Você, Samuel Pompêo, me ensinou com o seu comportamento de torcedor e como um derrotado da sociedade campineira que o sonho era o único canal de redenção para quem é negro, pobre e morador da periferia. Que o sonho é o único trunfo para quem teve negado serviços básicos de saúde, educação, transporte e até por um salário digno. Pois é. O futebol não era entretenimento. Era vida. Era renovação de esperança.

Hoje, quando recebo ataques e criticas por todos os lados eu lembro de você, tio Samuel. Reforço minha convicção que se estivesse vivo você talvez me criticaria não por apontar os erros do Guarani, mas por não conseguir despertar no torcedor a necessidade de viver e modificar a realidade para aproximar a integração do sonho ao cotidiano no menor tempo possível. De que o que acontece no rival é importante sim, só que deve ser respeitado. Muito maior era a brasa que acendia no seu peito todos os dias. O amor pelo Guarani.

Sim, tio, eu ando decepcionado com a cidade. Ando magoado com o comportamento das torcidas. Porque apaixonei-me pelo futebol em virtude de pessoas como você, prontos a enxergarem o futebol como algo puro, de alma, sem maldade. Nunca vi você xingar o Guarani. Nunca vi você xingar qualquer torcedor rival. Nunca vi você insultar jornalista ou depreciar ninguém. O que eu via era você gostar do Guarani, nada mais. Sempre pronto a ouvir a verdade e juntar uns trocados para assistir ao Guarani.

Adorava o senhor. Minha família te amava. Não porque foi um vencedor em vida, mas porque me transmitiu que a verdade, mesmo dolorida é a que cura e reabilita.

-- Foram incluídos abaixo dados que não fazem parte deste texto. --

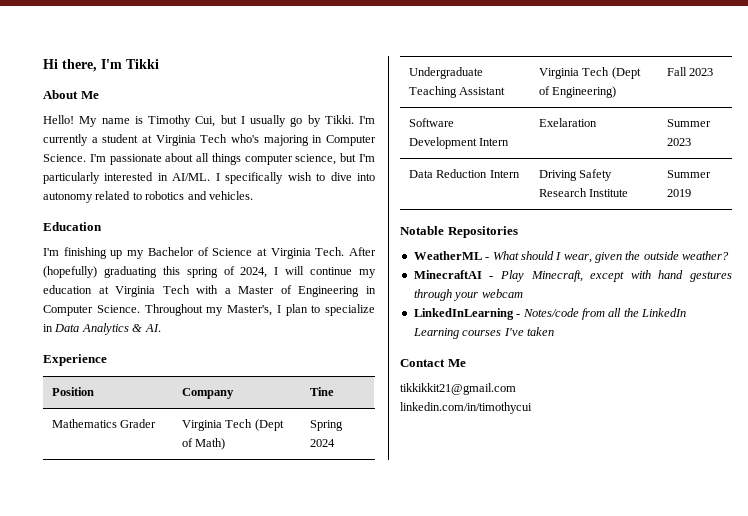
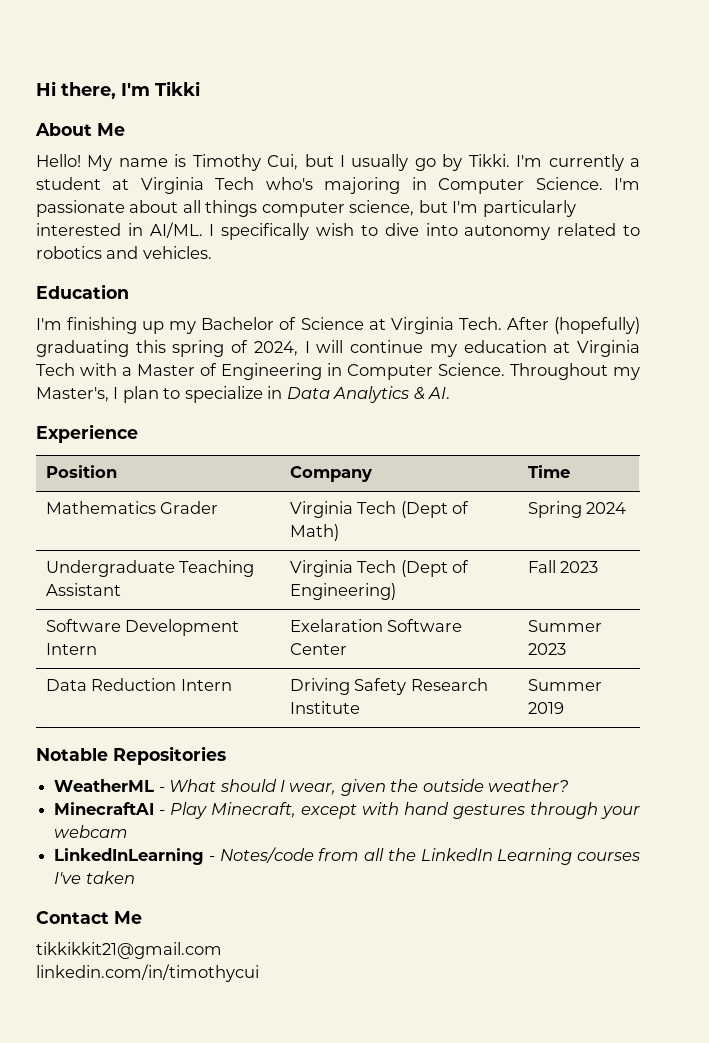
- Position | Company | Tine
+ Position | Company | Time
- Software Development Intern | Exelaration | Summer 2023
+ Software Development Intern | Exelaration Software Center | Summer 2023

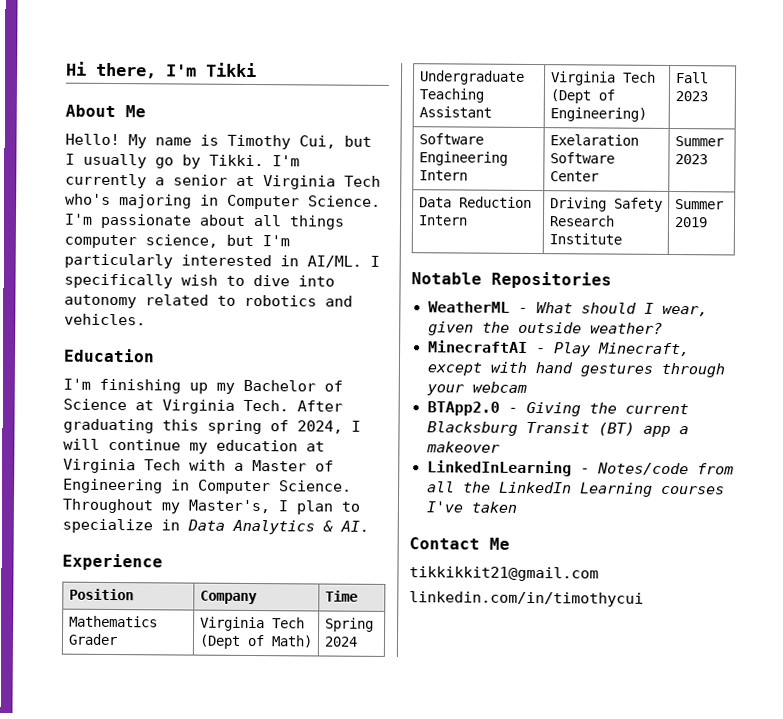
- I'm currently a student at Virginia Tech who's majoring in Computer Science.
+ I'm currently a senior at Virginia Tech who's majoring in Computer Science.
- After (hopefully) graduating this spring of 2024, I will continue my education at Virginia Tech with a Master of Engineering in Computer Science.
+ After graduating this spring of 2024, I will continue my education at Virginia Tech with a Master of Engineering in Computer Science.
- Software Development Intern | Exelaration Software Center | Summer 2023
+ Software Engineering Intern | Exelaration Software Center | Summer 2023
+ BTApp2.0 - Giving the current Blacksburg Transit (BT) app a makeover

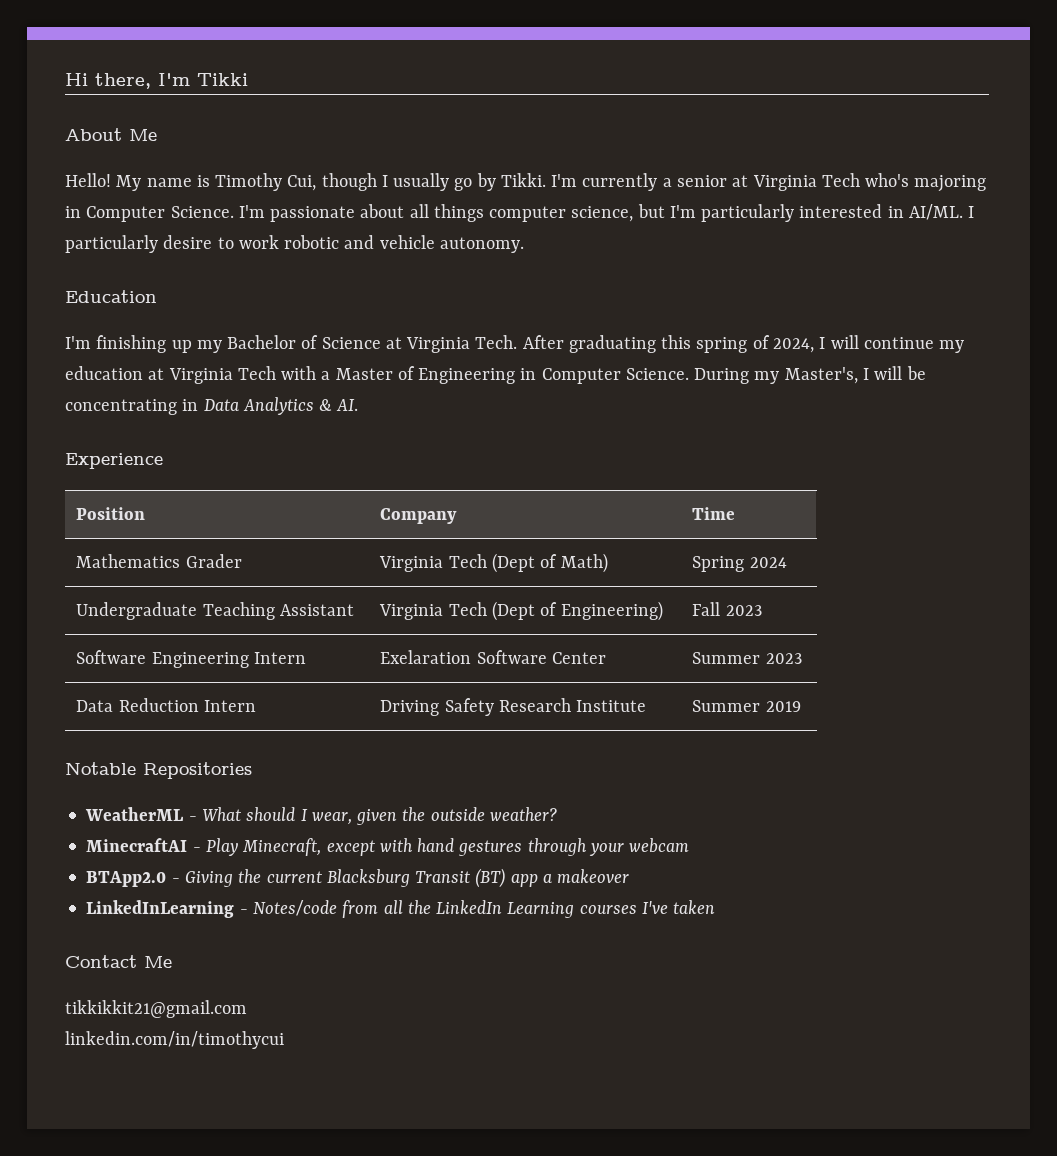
- My name is Timothy Cui, but I usually go by Tikki.
+ My name is Timothy Cui, though I usually go by Tikki.
- I specifically wish to dive into autonomy related to robotics and vehicles.
+ I particularly desire to work robotic and vehicle autonomy.
- Throughout my Master's, I plan to specialize in Data Analytics & AI.
+ During my Master's, I will be concentrating in Data Analytics & AI.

Eu sei que do céu você torce por mim. E principalmente torce para que o seu sobrinho, aquela criança que um dia teve sete ou oito anos, seja um dia reconhecido profissionalmente como alguém que ama Campinas e seu futebol. De um jeito rude, forte, vigoroso e simples. Como o senhor era.

Bem ou mal, por 49 anos o senhor lutou para ser acolhido por Campinas. Não deu. Caiu em pé. Foi embora com dignidade. Eu continuo na luta. Por você. Pelas minhas famílias, os Pompeo´s e os Aredes. Não sei se vou vencer. Mas vou lutar. Até o fim. Como o senhor.

Fique bem. 

Deus te abençoe tio

Elias Aredes Junior

*Samuel Pompeo era o único irmão da minha mãe , Ester Pômpeo Aredes. Quando faleceu, em 2004, trabalhava como varredor de rua, vinculado a prefeitura Municipal de Campinas.